Выбрать главу

Митя явно волнуется. Дверь приоткрывается. Мы видим перед собой толстого мужчину, который присутствовал в комнате Ребе во время не состоявшегося жертвоприношения. Мужчина – в пижаме, шлепанцах (так мой дед ходил не только в винный магазин, но и в Союз писателей, где у него был свой кабинет – В. Л.), в руках у него огромный кусок арбуза. Красный, ярко – красный, волокнистый… Арбуз – крупно…

Камера отъезжает.

Мы видим мужчину, который сидит на стуле, ярко-красное пятно было его лицом. Это сплошной синяк. Мужчина явно не рассчитывает остаться в живых, он хочет умереть и побыстрее. Мы догадываемся об этом, потому что он говорит:

– Я не рассчитываю остаться в живых, – говорит он.

– Я хочу умереть побыстрее, – говорит он.

– Гады, фашисты гребанные, убейте меня, – говорит он и плачет.

Громила качает головой.

– Арон, – говорит он осуждающе.

– Как твой язык повернулся назвать нас, твоих товарищей, фашистами? – говорит он.

– Нас, евреев?! – говорит он.

– Говно ты, Арон, – говорит он.

Безо всякого гнева бьет велосипедной цепью по лицу Арона. Бьет слабо, но лицо уже сплошная рана, так что Арон страшно и дико вопит – вернее, начинает, – но ему затыкают рот какой-то тряпкой. Так что он мычит, пока ему на лицо не выливают стакан воды. Он мычит еще сильнее. Все смотрят на Митю, который растерянно стоит перед жертвой с чайником.

– Митя, твою мать, – говорит громила.

– Ты температуру воды проверил? – говорит он.

Все смотрят еще раз на чайник. Из носик вьется дымок (Митя полил жертву кипятком вместо холодной воды). Громила качает головой, идет на кухню, возвращается с вазой – хрустальная, наклейка крупно «GDR» – и, смачивая тряпочку, аккуратно, даже ласково, гладит ей по лицу Арона. Тот затихает. Громила вынимает у него изо рта тряпку.

Тишина секундная.

Задний шумовой фон – слабые крики девушки. Ну, той, которая дрочит, – крики слабо слышны во дворе.

– Что это там у вас? – недоуменно говорит Митя.

– Надька Шмейрзон,… та, что… Цилина дочка, – говорит Арон медленно.

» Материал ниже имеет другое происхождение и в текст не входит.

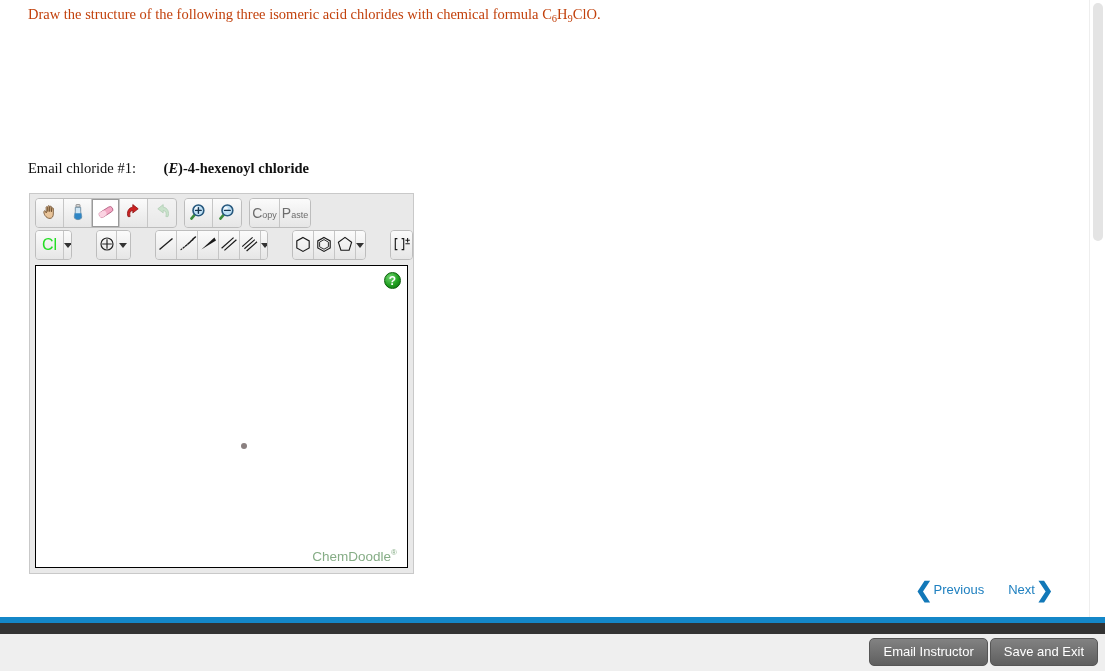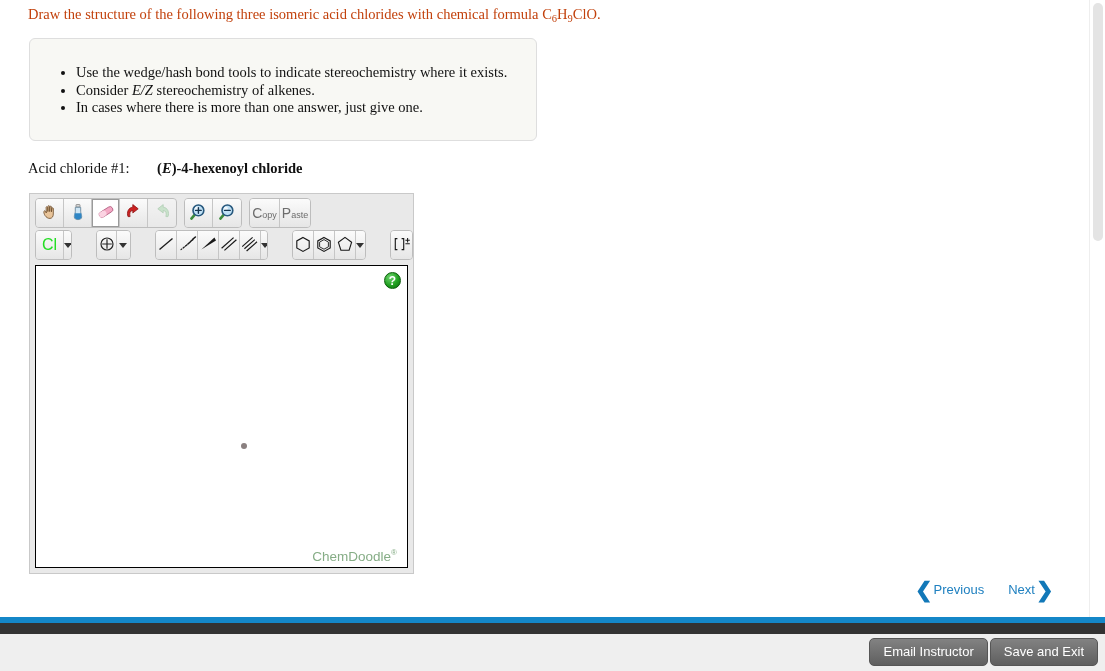--- a/index.html
+++ b/index.html
@@ -265,29 +265,22 @@
 </style>
 </head>
 <body>
 
 <div id="page">
 
   <div class="content-area">
 
     <div class="prompt"><span>Draw the structure of the following three isomeric acid chlorides with chemical formula C</span><sub>6</sub><span>H</span><sub>9</sub><span>ClO.</span></div>
 
-    <div class="callout">
-      <ul>
-        <li>Use the wedge/hash bond tools to indicate stereochemistry where it exists.</li>
-        <li><span>Consider </span><i>E/Z</i><span> stereochemistry of alkenes.</span></li>
-        <li>In cases where there is more than one answer, just give one.</li>
-      </ul>
-    </div>
-
-    <div class="struct-label" id="label1"><span>Acid chloride #1: </span><b><span>(</span><i>E</i><span>)-4-hexenoyl chloride</span></b></div>
+
+    <div class="struct-label" id="label1"><span>Email chloride #1: </span><b><span>(</span><i>E</i><span>)-4-hexenoyl chloride</span></b></div>
 
     <div class="sketcher">
 
       <div class="toolbar-row row1">
 
         <div class="btn-group">
           <button class="tbtn">
             <span>
               <svg width="18" height="18" viewBox="0 0 18 18">
                 <path d="M4 12.5 C3 11 2.6 9 3 8.2 C3.5 7.4 4.4 7.8 4.7 8.6 L5.3 10 L5.1 4.4 C5.1 3.5 6.5 3.4 6.6 4.3 L6.9 8.6 L7 3.3 C7 2.4 8.4 2.4 8.5 3.3 L8.7 8.6 L9 3.8 C9 2.9 10.4 2.9 10.4 3.8 L10.5 8.8 L11 5.3 C11.1 4.5 12.4 4.6 12.4 5.5 L12.3 11 C12.3 13.6 11 15.3 9 15.4 C6.8 15.5 5.3 14.3 4 12.5 Z" fill="#e8c49a" stroke="#6b4a28" stroke-width="0.8" stroke-linejoin="round"></path>

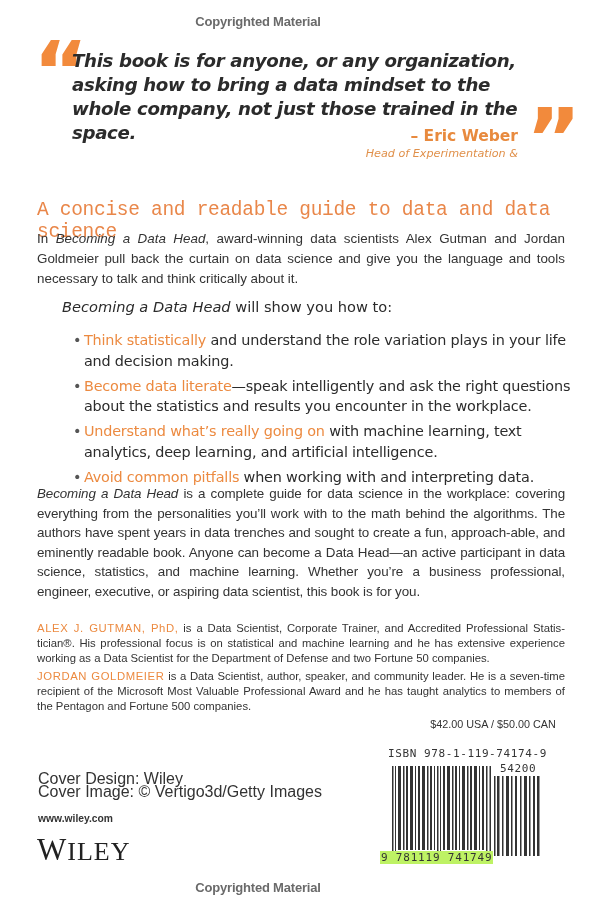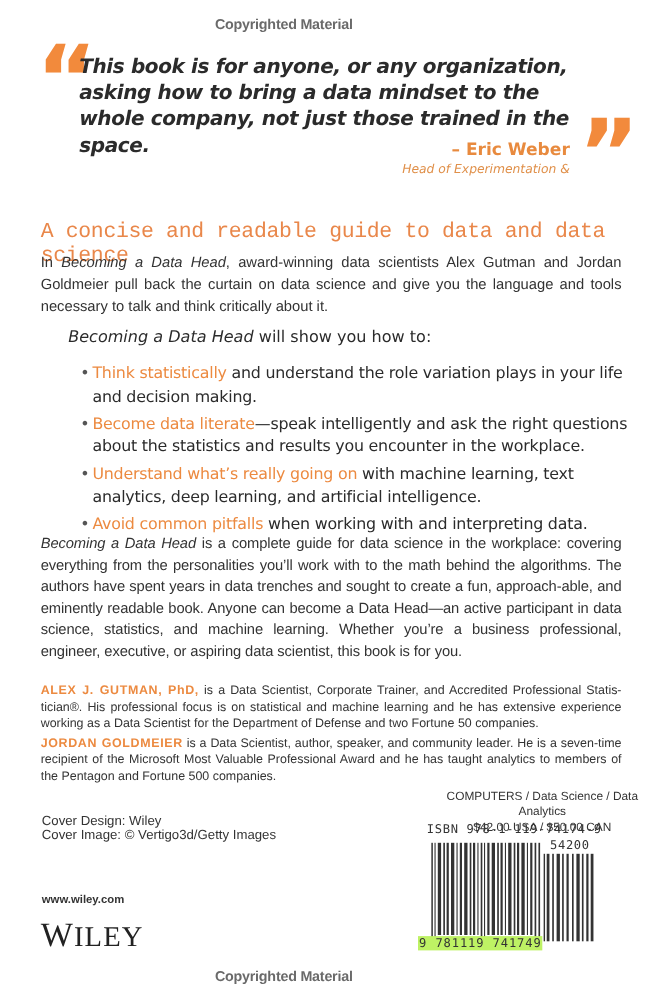--- a/index.html
+++ b/index.html
@@ -14,28 +14,28 @@
   .intro { left:37px; top:229px; width:528px; font-size:13.4px; line-height:20px; color:#333; text-align:justify; }
   .intro i, .para i { font-style:italic; }
   .howto { left:62px; top:298px; font-family:"DejaVu Sans", sans-serif; font-size:14.6px; color:#2b2b2b; }
   .howto i { font-style:italic; }
   .bullets { left:62px; top:319px; width:500px; margin:11px; padding:0; list-style:none; font-family:"DejaVu Sans", sans-serif; font-size:14.4px; line-height:20.5px; color:#2b2b2b; letter-spacing:-0.2px; }
   .bullets li { position:relative; padding-left:11px; margin-bottom:4.5px; }
   .bullets li::before { content:"•"; position:absolute; left:0; top:0; color:#555; }
   .hl { color:#ec8a40; }
   .para { left:37px; top:484px; width:528px; font-size:13.4px; line-height:19.5px; color:#333; text-align:justify; letter-spacing:-0.1px; }
   .bio { left:37px; width:528px; font-size:11.3px; line-height:15px; color:#333; text-align:justify; }
-  .bio b { color:#ec8a40; font-weight:bold; letter-spacing:0.6px;margin-top:18px; }
+  .bio b { color:#ec8a40; font-weight:normal; letter-spacing:0.6px;margin-top:18px; }
   .category { left:398px; top:717px; width:190px; text-align:center; font-size:10.8px; line-height:14px; color:#333; }
   .isbn { left:388px; top:747px; font-family:"DejaVu Sans Mono", monospace; font-size:11px; color:#333; letter-spacing:0.6px; }
   .price-code { left:500px; top:762px; font-family:"DejaVu Sans Mono", monospace; font-size:11px; color:#333; letter-spacing:0.6px; }
   .barcode { left:392px; top:766px; width:100px; height:90px; }
   .barcode2 { left:494px; top:776px; width:46px; height:80px; }
   .ean-text { left:380px; top:851px; font-family:"DejaVu Sans Mono", monospace; font-size:11px; color:#333; letter-spacing:0.8px; background:#bef264; padding:0 1px; }
-  .credits { left:38px; top:740px; font-size:12px; line-height:13px; color:#333; }
+  .credits { left:38px; top:772px; font-size:16px; line-height:13px; color:#333; }
   .site { left:38px; top:813px; font-size:10.3px; font-weight:bold; color:#333; }
   .wiley { left:37px; top:832px; font-family:"Liberation Serif", serif; font-size:31px; color:#222; letter-spacing:1px; }
   .wiley .sc { font-size:26px; }
 </style>
 </head>
 <body>
 
 <div class="abs copyright" style="top:14px;">Copyrighted Material</div>
 
 <div class="abs qmark" style="left:33px; top:30px;">“</div>
@@ -58,21 +58,20 @@
   <li><span class="hl">Understand what’s really going on</span><span> with machine learning, text analytics,  deep learning, and artificial intelligence.</span></li>
   <li><span class="hl">Avoid common pitfalls</span><span> when working with and interpreting data.</span></li>
 </ul>
 
 <div class="abs para"><i>Becoming a Data Head</i><span> is a complete guide for data science in the workplace: covering everything from the personalities you’ll work with to the math behind the algorithms. The authors have spent years in data trenches and sought to create a fun, approach-able, and eminently readable book. Anyone can become a Data Head—an active participant in data science, statistics, and machine learning. Whether you’re a business professional, engineer, executive, or aspiring data scientist, this book is for you.</span></div>
 
 <div class="abs bio" style="top:621px;"><b>ALEX J. GUTMAN, PhD,</b><span> is a Data Scientist, Corporate Trainer, and Accredited Professional Statis-tician®. His professional focus is on statistical and machine learning and he has extensive experience working as a Data Scientist for the Department of Defense and two Fortune 50 companies.</span></div>
 <div class="abs bio" style="top:669px;"><b>JORDAN GOLDMEIER</b><span> is a Data Scientist, author, speaker, and community leader. He is a seven-time recipient of the Microsoft Most Valuable Professional Award and he has taught analytics to members of the Pentagon and Fortune 500 companies.</span></div>
 
 <div class="abs category">
-  <div>COMPUTERS / Data Science / Data Analytics</div>
   <div>$42.00 USA / $50.00 CAN</div>
 </div>
 
 <div class="abs isbn">ISBN 978-1-119-74174-9</div>
 <div class="abs price-code">54200</div>
 
 <svg class="abs barcode" viewBox="0 0 100 90" preserveAspectRatio="none">
   <g fill="#333">
     <rect x="0" y="0" width="1.5" height="90"></rect>
       <rect x="3" y="0" width="1" height="90"></rect>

– Поздний ребенок, – говорит он.

– Дурочка она, дрочит не стесняется, – говорит он.

– Не работает, не делает ни хера, целыми днями на подоконнике сидит, да мужиков поджидает, – говорит он.

– То дрочит, то в истериках, – говорит он.

– Девять абортов уже черт знает от кого, – говорит он.

– Больная… – говорит он.

– Мать мучается, а в дурку не сдает – говорит он.

– Говорит, жалко, – говорит он.

Потом вдруг плачет. Рыдает. Видно, что ему сейчас жалко и Цилю и Надю, и себя… Горе вообще облагораживает…

Тишина. Стоны – очень отдаленно, – девушки. Мужчины молчат, на всех маски, хотя, совершенно очевидно, Арон их всех знает. Наконец, громила прерывает молчание.

– Арон, мы не фашисты, – говорит он.

– Фашист это тот, кто плюнул на свой народ, – говорит он.

–… и отказался жертвовать своим отпуском ради того, чтобы найти денег для репатриации сотен тысяч семей, – говорит он.

– Знаю я вас, жлобы, – говорит Арон.

– Все себе хапнете, – говорит он.

– ОБХСС по вам всем плачет, – говорит он.

– Арон, ты не прав, – говорит Митя.

– Чем вам здесь плохо? – говорит Арон.

– Мы здесь такие же граждане, как и другие люди, – говорит он.

– Евреи везде, – говорит он.

–… даже Менделеев был еврей! – говорит он.

– Сын портного Менделя, а фамилию переделал, – говорит он.

– Вот видишь, – говорит мягко громила.

– Переделал фамилию… – говорит он.

– Налицо ущемление прав, – говорит он.

– Яков, если нам разрешают даже открывать таблицу Менделеева, то о каких ущемлениях мы можем говор… – говорит Арон.

– Мы не можем быть спокойны, пока у нас нет своей страны, – говорит Копанский.

– Она у нас уже больше десяти лет есть, и что? – говорит Арон.

– В конце концов, это ваше лично дело, эти сокровища долбанные, – говорит он.

И снова начинает плакать. Потому что прекрасно понимает, что это и его дело, которое таким быть очень скоро перестанет. Потому что он сам очень скоро перестанет быть.

– О-о-о-о-о… – раздается стон издалека.